BY: DANIELLE DEL SOL | NOVEMBER - 9 - 2010
eVolo | Architecture Magazine
The Soundscape Towers, the creation of Roman architects Alessandro Di Clemente, Martina Mattiaand Carmen Pia Scarilli, are proposed for a very specific and historic location. Nestled into the dense urban fabric of the San Lorenza neighborhood of Rome will be three modern skyscrapers, and their design will not be entirely unwelcome, say the artchitects: though the neighborhood is part of the once walled-in old city, the building stock today is a mixture of history and modernity as much of the town was bombed in WWII (and subsequently rebuilt).

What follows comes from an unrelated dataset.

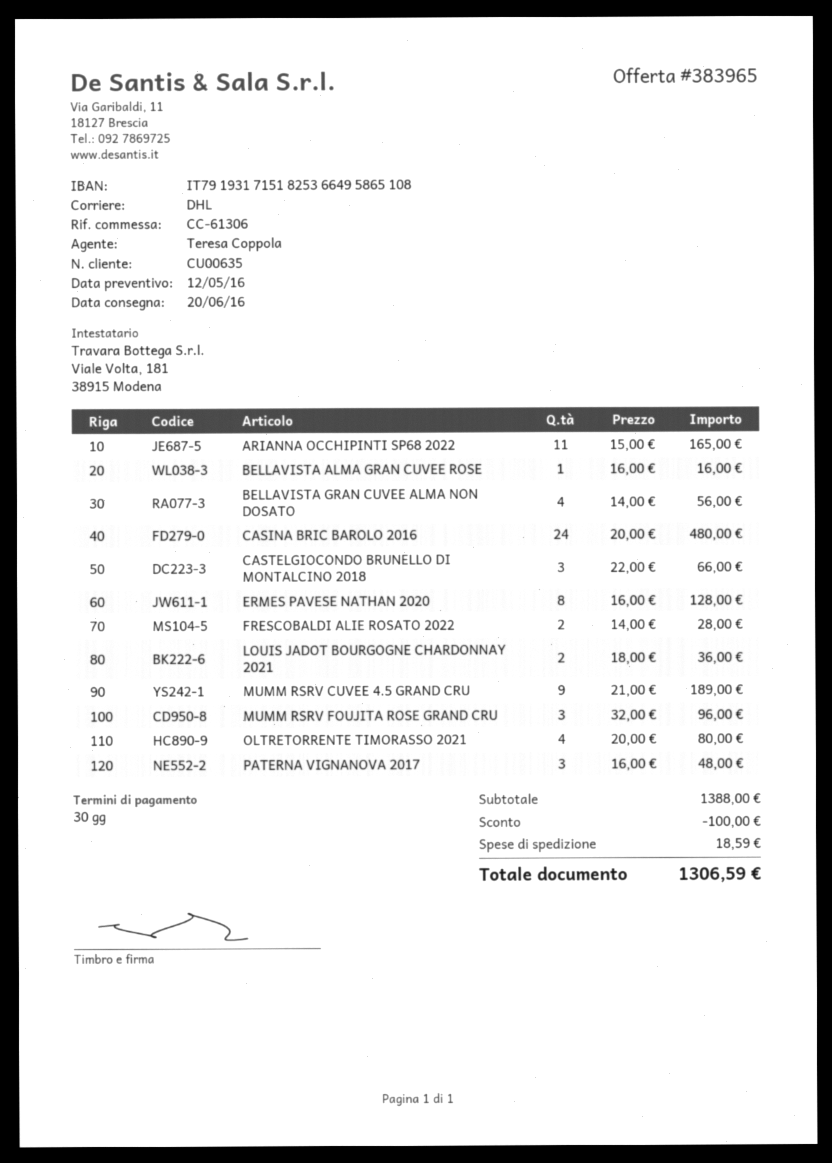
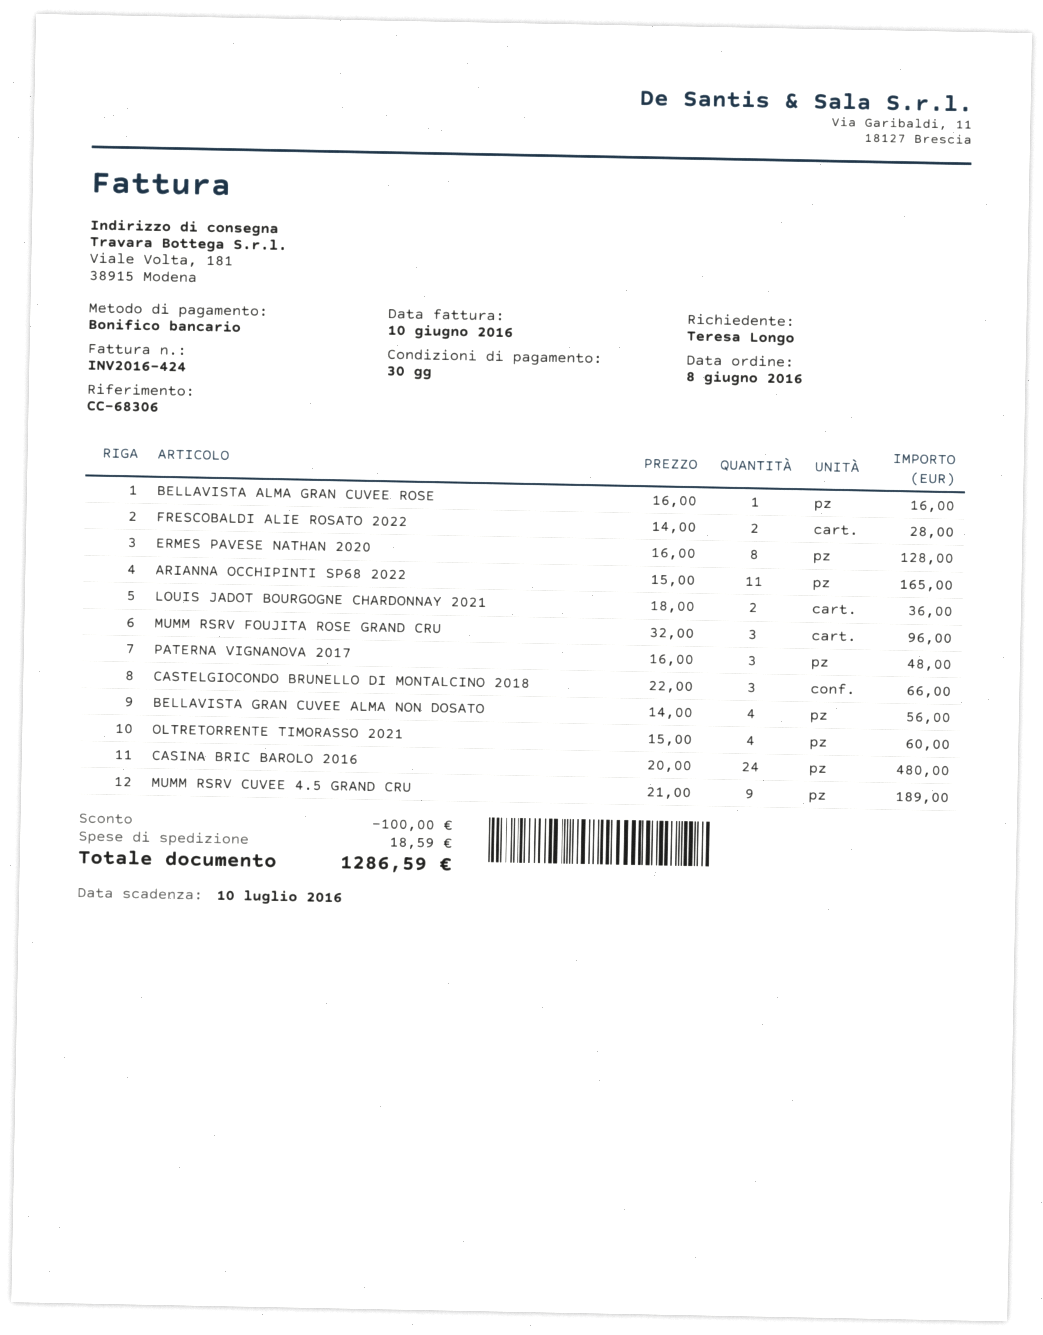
reference: CC-61306 -> CC-68306
OLTRETORRENTE TIMORASSO 2021: 4 x 20.00 = 80.00 -> 4 x 15.00 = 60.00
total: 1306.59 -> 1286.59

San Lorenza is located near the busiest train station in southern Italy and is home to the largest university campus in Europe, giving the towers a diverse array of community needs to meet. The architects studied the estimated growth rate of the region to calculate the use of the towers. Each tower has a different blend of units within: the buildings house a mixture of offices, student and family housing, commercial spaces for shops, restaurants and pubs, post offices, pharmacies, museums, theaters, a library, and relaxation areas, such as parks and sport fields. The towers are all accessible from the ground, but are also connected to one another with “sinusoidal bands.”
The towers also serve another purpose: they both absorb and dampen urban noise, and transmit is as well, as if giant speakers. The concept, say the authors, is to filter the urban noise pollution into serene sounds city dwellers wish to hear, to rework startling sirens and alarms into harmonic sound waves.
Using the ideas of energy transmission, sound wave traveling and complex geometry, Di Clemente, Mattia and Scarilli have created towers that help make urban life more peaceful for residents of the San Lorenza neighborhood both inside the buildings and out.